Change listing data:
[Start of Attachment]

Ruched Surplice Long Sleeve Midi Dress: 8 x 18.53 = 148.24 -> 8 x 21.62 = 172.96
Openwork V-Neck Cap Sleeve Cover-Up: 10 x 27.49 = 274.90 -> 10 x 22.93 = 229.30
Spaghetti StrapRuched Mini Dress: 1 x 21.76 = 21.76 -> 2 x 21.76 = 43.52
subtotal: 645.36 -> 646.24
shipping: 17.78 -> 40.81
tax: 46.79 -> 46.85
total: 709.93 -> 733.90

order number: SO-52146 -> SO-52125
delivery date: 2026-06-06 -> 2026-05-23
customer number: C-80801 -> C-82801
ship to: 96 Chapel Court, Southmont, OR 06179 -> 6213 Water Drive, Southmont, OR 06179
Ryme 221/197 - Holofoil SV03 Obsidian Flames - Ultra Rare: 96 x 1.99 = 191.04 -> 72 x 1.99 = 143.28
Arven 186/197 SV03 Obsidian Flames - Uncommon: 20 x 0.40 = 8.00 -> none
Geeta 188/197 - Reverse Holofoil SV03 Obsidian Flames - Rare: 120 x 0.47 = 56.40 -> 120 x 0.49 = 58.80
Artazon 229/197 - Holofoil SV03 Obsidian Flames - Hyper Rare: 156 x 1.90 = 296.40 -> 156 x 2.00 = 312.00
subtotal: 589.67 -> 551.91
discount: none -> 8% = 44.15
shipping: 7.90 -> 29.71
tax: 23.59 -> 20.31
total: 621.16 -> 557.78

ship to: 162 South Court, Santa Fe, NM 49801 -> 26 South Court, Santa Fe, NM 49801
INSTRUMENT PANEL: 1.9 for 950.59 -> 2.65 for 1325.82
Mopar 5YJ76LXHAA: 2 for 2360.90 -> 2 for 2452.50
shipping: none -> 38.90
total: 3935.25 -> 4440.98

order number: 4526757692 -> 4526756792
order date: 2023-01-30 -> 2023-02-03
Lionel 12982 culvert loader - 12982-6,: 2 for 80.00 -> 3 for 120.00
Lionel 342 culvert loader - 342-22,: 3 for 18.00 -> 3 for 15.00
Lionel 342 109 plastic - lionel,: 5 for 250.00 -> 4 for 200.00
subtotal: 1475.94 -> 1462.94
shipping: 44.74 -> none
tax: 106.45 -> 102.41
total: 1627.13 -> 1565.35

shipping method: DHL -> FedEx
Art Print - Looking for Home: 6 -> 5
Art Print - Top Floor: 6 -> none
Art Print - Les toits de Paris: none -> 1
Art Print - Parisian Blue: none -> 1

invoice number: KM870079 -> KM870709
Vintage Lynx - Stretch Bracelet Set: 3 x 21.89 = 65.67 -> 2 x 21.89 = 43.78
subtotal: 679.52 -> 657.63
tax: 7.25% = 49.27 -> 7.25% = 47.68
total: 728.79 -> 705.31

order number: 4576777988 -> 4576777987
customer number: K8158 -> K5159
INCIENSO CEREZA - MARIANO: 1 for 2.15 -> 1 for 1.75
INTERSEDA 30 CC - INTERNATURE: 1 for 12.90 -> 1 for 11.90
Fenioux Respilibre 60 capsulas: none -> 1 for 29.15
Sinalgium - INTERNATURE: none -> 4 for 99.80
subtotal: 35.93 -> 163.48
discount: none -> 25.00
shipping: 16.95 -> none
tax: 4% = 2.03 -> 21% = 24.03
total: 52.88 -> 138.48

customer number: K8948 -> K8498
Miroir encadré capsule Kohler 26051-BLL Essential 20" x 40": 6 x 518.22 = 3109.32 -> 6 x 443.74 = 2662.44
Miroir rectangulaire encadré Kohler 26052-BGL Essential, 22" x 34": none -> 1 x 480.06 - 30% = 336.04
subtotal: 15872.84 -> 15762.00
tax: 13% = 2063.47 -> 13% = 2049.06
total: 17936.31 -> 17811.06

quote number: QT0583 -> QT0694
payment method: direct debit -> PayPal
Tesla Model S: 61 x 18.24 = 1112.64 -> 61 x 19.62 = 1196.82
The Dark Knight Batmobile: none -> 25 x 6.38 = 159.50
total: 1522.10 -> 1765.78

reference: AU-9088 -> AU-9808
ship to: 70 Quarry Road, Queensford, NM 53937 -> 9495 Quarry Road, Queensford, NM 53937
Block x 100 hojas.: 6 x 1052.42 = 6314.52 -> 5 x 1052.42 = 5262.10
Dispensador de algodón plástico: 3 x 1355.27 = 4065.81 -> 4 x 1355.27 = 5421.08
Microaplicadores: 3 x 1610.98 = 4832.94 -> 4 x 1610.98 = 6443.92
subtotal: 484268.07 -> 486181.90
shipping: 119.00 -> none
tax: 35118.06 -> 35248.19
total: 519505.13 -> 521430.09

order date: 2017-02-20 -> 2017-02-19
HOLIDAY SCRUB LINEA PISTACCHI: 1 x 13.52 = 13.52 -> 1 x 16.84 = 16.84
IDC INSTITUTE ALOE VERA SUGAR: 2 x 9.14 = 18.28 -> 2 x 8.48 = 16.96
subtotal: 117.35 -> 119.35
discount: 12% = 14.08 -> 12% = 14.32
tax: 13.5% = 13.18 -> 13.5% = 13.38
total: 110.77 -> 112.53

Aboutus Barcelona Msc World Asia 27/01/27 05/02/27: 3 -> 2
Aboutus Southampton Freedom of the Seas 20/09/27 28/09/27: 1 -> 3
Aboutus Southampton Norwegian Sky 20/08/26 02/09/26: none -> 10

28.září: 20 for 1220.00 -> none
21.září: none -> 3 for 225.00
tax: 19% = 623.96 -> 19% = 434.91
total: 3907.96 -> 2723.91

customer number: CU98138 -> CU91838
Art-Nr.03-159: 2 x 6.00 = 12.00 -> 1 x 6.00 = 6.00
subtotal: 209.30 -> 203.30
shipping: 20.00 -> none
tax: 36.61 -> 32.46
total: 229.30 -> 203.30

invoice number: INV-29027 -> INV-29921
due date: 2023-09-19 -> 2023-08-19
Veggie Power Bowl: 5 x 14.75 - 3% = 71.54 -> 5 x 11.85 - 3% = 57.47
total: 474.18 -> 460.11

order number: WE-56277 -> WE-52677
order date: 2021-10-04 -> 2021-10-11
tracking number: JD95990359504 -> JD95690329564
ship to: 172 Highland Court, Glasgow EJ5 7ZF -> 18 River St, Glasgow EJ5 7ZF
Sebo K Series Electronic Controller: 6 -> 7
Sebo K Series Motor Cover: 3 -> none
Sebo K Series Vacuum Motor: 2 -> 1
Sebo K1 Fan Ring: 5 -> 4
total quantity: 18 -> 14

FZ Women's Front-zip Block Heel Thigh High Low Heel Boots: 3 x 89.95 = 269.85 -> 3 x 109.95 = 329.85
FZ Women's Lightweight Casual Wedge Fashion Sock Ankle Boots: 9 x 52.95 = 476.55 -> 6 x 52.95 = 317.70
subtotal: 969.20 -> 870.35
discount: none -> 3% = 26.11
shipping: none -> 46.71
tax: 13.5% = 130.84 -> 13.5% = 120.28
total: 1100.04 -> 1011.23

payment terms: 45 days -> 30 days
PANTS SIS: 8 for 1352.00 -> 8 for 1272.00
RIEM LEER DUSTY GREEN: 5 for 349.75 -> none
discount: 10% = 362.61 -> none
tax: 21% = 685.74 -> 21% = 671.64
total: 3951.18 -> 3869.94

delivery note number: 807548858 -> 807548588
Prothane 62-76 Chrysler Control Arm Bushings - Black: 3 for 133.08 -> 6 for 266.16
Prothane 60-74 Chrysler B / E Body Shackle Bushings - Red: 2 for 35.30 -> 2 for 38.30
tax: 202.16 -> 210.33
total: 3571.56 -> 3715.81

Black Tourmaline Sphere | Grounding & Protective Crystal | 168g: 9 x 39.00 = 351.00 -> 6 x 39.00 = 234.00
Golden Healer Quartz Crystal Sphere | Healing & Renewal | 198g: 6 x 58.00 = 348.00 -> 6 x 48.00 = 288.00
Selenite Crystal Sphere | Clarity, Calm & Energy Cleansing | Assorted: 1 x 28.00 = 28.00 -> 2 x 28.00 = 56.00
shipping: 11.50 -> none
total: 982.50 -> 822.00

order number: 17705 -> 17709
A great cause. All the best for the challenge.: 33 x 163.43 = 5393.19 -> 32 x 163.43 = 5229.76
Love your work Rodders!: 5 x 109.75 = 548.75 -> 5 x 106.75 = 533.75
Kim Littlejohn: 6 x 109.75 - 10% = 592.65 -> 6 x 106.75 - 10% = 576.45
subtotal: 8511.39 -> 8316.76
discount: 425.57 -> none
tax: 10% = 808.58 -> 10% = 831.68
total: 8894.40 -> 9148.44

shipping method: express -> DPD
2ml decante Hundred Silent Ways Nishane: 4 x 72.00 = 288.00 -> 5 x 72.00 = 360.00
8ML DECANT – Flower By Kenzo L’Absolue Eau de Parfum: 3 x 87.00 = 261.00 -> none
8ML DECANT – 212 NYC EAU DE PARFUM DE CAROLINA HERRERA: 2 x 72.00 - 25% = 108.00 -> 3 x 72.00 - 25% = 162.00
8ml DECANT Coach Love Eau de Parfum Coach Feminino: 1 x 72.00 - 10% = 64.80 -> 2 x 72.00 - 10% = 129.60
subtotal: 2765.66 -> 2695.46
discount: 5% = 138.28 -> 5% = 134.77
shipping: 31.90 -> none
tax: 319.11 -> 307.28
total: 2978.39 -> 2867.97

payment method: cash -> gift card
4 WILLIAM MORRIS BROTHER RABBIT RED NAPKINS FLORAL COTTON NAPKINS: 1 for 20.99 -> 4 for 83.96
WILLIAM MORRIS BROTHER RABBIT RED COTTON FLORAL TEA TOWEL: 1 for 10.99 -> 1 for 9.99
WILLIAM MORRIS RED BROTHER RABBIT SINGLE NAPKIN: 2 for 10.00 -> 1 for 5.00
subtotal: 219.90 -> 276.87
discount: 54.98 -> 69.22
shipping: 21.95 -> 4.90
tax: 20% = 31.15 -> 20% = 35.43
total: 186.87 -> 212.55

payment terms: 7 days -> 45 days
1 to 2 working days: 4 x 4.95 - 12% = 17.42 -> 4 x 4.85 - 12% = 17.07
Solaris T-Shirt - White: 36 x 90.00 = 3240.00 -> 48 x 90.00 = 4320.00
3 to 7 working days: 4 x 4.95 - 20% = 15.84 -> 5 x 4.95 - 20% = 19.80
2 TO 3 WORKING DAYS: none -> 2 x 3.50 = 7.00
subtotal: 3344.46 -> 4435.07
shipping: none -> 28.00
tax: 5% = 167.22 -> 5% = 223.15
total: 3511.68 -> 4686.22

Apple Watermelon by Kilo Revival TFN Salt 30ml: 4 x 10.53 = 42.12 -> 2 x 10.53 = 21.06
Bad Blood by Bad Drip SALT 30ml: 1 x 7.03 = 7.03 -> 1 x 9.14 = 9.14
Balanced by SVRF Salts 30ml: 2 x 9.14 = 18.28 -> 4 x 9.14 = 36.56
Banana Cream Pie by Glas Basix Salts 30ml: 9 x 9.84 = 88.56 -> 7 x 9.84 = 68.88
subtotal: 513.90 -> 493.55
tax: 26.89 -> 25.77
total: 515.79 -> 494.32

[End of Attachment]

TASK =>
Would you please repeat exactly the lines above, starting at the line with "reference: AU-9088 -> AU-9808" and stopping at the line with "order date: 2017-02-20 -> 2017-02-19", both included?

WRITTEN REPLY =>
reference: AU-9088 -> AU-9808
ship to: 70 Quarry Road, Queensford, NM 53937 -> 9495 Quarry Road, Queensford, NM 53937
Block x 100 hojas.: 6 x 1052.42 = 6314.52 -> 5 x 1052.42 = 5262.10
Dispensador de algodón plástico: 3 x 1355.27 = 4065.81 -> 4 x 1355.27 = 5421.08
Microaplicadores: 3 x 1610.98 = 4832.94 -> 4 x 1610.98 = 6443.92
subtotal: 484268.07 -> 486181.90
shipping: 119.00 -> none
tax: 35118.06 -> 35248.19
total: 519505.13 -> 521430.09

order date: 2017-02-20 -> 2017-02-19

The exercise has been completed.